Stored data Block Start

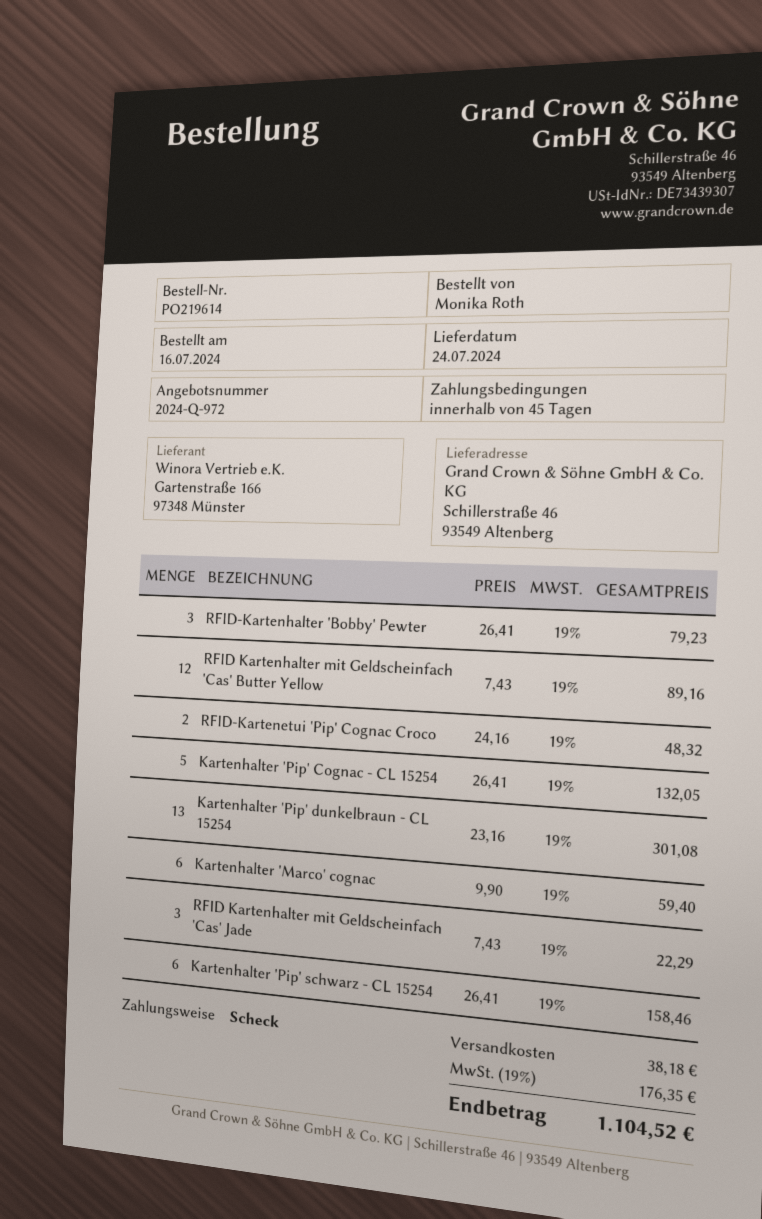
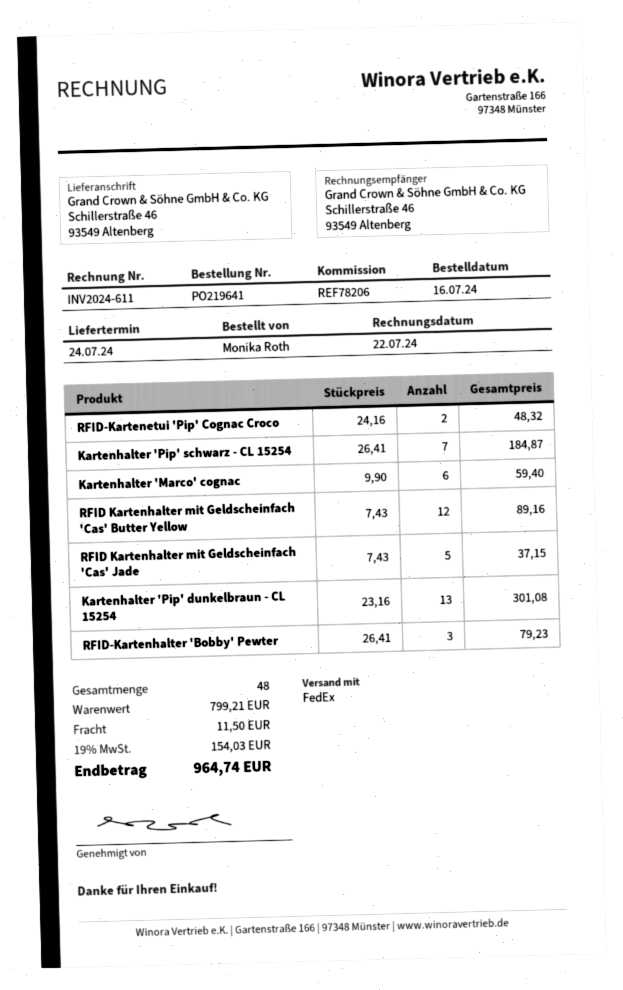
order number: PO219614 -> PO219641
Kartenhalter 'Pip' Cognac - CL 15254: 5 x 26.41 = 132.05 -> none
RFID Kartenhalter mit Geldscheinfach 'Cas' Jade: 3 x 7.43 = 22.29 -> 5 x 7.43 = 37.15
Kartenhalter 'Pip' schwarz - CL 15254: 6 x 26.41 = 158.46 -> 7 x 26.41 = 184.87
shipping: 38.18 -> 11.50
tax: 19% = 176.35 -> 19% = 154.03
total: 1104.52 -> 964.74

Stored data Block End

## Description of the task
Exactly the lines from the one that holds "Kartenhalter 'Pip' schwarz" through the final line of the records above should be written out, and only those.

## Result of the task
Kartenhalter 'Pip' schwarz - CL 15254: 6 x 26.41 = 158.46 -> 7 x 26.41 = 184.87
shipping: 38.18 -> 11.50
tax: 19% = 176.35 -> 19% = 154.03
total: 1104.52 -> 964.74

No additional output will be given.